Items listed in a dataset

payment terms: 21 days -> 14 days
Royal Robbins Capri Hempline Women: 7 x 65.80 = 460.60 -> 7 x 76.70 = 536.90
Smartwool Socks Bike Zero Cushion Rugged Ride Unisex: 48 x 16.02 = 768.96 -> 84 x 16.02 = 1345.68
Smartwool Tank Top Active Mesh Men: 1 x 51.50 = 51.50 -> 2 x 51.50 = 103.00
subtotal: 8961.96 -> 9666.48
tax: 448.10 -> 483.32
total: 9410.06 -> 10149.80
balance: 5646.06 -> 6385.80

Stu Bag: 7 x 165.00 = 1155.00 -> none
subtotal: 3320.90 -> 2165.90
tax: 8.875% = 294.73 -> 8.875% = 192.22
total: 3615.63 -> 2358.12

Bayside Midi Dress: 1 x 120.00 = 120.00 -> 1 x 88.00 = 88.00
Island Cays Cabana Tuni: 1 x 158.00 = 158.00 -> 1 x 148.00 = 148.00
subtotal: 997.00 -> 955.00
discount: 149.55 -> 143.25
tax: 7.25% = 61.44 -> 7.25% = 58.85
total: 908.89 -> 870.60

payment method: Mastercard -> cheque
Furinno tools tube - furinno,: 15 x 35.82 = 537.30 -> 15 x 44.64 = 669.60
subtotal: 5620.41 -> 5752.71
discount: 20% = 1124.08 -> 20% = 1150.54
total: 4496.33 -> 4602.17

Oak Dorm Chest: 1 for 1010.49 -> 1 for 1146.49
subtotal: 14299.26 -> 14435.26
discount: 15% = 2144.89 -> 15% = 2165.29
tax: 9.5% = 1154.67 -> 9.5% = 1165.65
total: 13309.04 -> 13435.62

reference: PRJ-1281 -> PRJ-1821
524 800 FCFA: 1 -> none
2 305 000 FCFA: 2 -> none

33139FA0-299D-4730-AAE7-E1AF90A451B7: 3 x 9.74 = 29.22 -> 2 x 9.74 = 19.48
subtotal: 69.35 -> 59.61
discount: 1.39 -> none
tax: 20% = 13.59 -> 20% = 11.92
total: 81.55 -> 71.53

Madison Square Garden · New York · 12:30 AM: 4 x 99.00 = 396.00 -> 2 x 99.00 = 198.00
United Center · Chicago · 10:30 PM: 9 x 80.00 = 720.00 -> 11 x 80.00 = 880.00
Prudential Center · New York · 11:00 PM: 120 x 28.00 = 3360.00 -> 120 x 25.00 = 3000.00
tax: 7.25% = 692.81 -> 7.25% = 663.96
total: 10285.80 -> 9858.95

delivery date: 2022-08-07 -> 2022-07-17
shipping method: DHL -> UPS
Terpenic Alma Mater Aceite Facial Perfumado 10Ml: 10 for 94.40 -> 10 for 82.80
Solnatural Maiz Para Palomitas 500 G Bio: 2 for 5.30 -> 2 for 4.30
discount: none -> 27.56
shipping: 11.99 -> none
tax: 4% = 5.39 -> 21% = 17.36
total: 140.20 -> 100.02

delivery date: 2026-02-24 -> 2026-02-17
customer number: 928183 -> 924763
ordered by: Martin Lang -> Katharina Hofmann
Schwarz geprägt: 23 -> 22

Exercise description =
State how many lines in the records above contain the word "none". Write the number alone.

Problem solution =
6